(Provided material)

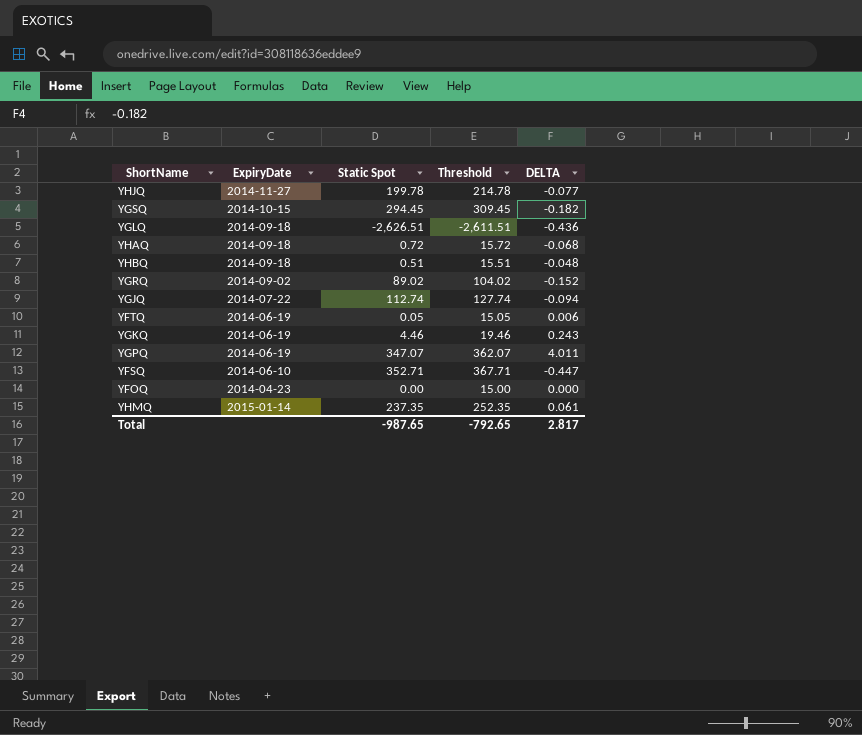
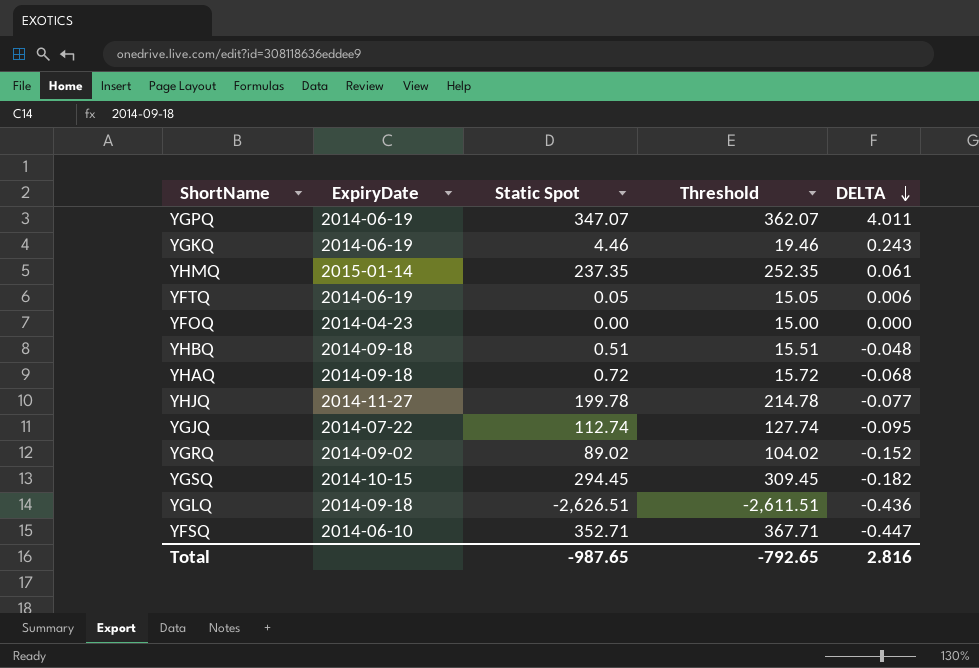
row order: none -> DELTA descending
YGJQ | DELTA: -0.094 -> -0.095
Total | DELTA: 2.817 -> 2.816

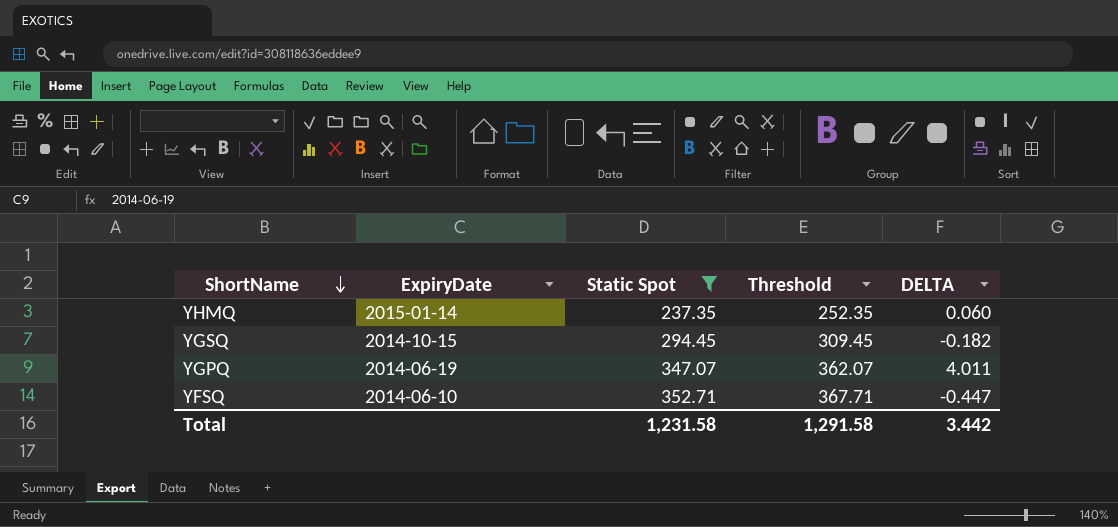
filter: none -> Static Spot >= 237.35
row order: DELTA descending -> ShortName descending
YHMQ | DELTA: 0.061 -> 0.060
Total | Static Spot: -987.65 -> 1,231.58
Total | Threshold: -792.65 -> 1,291.58
Total | DELTA: 2.816 -> 3.442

(End Provided material)

▶ [Your instructions] Copy every line of the data word for word, omitting the images.

▶ [Task output]
row order: none -> DELTA descending
YGJQ | DELTA: -0.094 -> -0.095
Total | DELTA: 2.817 -> 2.816

filter: none -> Static Spot >= 237.35
row order: DELTA descending -> ShortName descending
YHMQ | DELTA: 0.061 -> 0.060
Total | Static Spot: -987.65 -> 1,231.58
Total | Threshold: -792.65 -> 1,291.58
Total | DELTA: 2.816 -> 3.442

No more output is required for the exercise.